===== Working data =====

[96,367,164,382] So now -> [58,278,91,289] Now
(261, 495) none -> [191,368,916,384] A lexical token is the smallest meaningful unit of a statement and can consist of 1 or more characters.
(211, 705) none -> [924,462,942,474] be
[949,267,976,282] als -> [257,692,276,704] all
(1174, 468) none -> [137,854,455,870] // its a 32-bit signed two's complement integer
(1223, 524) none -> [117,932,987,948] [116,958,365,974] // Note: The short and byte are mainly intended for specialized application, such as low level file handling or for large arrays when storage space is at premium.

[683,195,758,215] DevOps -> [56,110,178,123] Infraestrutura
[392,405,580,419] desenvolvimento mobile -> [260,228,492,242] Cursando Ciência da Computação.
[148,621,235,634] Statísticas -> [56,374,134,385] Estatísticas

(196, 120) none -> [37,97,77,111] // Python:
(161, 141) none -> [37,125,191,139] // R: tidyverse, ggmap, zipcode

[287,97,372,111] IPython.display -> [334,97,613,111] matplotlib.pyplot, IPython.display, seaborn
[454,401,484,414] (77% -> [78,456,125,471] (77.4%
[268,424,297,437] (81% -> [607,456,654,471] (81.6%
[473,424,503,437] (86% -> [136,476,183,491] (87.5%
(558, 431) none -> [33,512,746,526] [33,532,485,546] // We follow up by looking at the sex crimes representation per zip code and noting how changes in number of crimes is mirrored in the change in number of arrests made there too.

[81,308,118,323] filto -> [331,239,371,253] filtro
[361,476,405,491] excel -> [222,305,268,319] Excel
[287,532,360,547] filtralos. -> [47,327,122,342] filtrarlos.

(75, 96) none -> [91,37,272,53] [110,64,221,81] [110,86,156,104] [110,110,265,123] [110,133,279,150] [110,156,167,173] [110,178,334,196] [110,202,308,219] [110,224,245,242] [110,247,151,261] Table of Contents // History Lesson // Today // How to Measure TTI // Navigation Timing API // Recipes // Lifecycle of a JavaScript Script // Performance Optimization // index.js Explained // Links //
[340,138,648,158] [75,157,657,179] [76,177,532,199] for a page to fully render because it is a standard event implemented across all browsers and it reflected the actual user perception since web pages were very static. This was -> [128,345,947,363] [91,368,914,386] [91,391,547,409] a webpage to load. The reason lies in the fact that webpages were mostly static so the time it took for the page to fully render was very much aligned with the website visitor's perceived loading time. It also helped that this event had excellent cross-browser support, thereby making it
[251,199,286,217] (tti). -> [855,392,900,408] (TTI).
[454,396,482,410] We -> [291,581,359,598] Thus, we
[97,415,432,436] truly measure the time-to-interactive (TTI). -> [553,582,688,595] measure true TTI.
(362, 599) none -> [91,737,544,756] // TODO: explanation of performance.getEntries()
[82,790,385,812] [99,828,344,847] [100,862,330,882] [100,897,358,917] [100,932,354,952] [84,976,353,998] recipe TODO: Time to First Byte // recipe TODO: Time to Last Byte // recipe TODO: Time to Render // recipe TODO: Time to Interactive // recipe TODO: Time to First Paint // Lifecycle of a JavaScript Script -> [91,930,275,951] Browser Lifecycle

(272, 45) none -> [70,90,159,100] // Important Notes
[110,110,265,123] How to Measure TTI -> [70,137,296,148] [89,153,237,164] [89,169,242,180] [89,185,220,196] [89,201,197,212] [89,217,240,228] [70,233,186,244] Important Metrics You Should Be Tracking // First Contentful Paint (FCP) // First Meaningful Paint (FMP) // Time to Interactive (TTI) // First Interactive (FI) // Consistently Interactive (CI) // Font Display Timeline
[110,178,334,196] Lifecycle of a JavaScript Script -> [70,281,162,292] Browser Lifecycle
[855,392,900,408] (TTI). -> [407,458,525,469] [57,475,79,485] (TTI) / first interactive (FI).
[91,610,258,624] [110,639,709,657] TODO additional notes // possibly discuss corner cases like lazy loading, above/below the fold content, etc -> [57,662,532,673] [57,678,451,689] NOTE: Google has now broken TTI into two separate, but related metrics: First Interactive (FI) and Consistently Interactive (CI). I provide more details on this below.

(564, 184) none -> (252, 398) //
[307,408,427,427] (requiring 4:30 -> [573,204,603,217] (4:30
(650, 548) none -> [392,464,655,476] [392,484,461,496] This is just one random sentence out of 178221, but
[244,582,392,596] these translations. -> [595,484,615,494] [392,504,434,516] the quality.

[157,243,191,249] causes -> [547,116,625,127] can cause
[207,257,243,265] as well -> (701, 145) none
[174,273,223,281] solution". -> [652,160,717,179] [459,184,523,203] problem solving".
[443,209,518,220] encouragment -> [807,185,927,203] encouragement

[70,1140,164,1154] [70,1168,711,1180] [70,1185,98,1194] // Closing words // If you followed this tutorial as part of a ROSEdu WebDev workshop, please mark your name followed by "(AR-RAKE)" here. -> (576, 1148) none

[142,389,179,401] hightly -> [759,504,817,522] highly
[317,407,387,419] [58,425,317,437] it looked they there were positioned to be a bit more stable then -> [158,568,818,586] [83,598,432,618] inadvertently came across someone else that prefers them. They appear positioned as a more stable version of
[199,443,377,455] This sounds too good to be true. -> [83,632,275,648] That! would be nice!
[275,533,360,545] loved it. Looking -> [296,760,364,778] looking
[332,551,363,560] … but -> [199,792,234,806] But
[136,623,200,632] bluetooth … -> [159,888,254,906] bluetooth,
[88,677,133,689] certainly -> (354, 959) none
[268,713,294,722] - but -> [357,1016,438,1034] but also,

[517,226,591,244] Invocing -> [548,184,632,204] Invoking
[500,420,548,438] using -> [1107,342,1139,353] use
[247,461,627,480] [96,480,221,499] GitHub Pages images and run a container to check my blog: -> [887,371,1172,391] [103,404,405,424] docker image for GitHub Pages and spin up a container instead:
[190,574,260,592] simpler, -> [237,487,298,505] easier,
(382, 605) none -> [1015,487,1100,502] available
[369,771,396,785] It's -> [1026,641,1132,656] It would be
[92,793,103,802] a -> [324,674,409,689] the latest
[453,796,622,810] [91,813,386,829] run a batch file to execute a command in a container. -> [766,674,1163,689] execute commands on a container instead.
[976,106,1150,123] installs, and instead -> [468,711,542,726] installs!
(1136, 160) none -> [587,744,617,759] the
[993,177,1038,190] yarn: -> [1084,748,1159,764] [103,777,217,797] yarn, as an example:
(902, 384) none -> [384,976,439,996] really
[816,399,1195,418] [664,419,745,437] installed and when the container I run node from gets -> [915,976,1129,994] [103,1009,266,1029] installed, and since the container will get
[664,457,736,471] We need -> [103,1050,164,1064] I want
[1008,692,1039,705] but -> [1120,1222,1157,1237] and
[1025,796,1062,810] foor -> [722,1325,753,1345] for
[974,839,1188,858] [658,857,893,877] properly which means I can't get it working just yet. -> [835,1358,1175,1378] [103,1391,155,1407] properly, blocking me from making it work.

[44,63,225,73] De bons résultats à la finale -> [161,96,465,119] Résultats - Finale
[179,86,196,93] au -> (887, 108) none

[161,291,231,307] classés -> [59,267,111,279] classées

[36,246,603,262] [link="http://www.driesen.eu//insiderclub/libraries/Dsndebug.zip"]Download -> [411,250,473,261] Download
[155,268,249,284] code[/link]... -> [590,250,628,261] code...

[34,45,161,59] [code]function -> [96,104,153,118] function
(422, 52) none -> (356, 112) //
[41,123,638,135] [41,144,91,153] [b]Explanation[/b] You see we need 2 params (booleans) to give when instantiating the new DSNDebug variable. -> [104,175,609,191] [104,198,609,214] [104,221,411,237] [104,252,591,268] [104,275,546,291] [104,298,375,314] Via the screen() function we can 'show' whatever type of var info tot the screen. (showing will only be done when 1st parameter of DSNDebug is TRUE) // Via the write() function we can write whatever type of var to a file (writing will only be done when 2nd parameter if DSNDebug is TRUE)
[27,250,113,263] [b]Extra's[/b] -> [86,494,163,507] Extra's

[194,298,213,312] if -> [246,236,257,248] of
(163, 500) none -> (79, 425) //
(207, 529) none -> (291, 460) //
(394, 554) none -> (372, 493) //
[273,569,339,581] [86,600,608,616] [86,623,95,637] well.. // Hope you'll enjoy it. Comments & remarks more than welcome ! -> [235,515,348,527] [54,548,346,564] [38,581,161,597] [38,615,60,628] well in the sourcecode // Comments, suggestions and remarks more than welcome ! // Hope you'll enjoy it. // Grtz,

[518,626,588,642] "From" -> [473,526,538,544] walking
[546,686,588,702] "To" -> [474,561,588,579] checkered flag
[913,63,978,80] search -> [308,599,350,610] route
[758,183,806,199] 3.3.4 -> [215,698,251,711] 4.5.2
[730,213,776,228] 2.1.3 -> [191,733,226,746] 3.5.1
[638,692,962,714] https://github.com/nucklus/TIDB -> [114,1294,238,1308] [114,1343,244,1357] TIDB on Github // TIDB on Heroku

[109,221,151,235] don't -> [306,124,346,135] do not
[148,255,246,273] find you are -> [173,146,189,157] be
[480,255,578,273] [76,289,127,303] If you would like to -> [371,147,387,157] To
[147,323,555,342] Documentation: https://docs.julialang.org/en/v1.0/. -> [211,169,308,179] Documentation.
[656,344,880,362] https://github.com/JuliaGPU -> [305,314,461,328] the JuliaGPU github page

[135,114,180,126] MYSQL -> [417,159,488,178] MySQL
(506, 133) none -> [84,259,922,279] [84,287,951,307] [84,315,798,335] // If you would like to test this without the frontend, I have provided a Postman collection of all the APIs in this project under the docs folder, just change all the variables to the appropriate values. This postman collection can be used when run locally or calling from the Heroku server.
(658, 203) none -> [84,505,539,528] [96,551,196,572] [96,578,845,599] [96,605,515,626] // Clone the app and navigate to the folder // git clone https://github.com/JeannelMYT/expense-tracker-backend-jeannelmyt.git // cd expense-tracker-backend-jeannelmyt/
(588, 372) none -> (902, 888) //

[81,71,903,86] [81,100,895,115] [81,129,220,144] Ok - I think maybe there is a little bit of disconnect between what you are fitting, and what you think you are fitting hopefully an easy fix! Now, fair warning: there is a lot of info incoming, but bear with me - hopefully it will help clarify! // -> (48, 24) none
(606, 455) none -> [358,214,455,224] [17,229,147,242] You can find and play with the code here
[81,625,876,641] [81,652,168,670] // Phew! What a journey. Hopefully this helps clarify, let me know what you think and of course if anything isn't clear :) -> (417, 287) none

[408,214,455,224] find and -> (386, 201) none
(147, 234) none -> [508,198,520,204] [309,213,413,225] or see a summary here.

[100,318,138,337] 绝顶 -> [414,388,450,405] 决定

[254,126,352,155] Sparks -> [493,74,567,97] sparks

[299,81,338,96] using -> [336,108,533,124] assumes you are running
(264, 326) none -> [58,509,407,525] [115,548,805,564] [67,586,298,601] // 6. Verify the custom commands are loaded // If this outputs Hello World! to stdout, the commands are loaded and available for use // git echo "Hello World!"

=====

▶ _What is being asked_
Your reply should hold only the lines from the first line of the records through the one with "(1174, 468) none", reproduced word for word.

▶ _Problem solution_
[96,367,164,382] So now -> [58,278,91,289] Now
(261, 495) none -> [191,368,916,384] A lexical token is the smallest meaningful unit of a statement and can consist of 1 or more characters.
(211, 705) none -> [924,462,942,474] be
[949,267,976,282] als -> [257,692,276,704] all
(1174, 468) none -> [137,854,455,870] // its a 32-bit signed two's complement integer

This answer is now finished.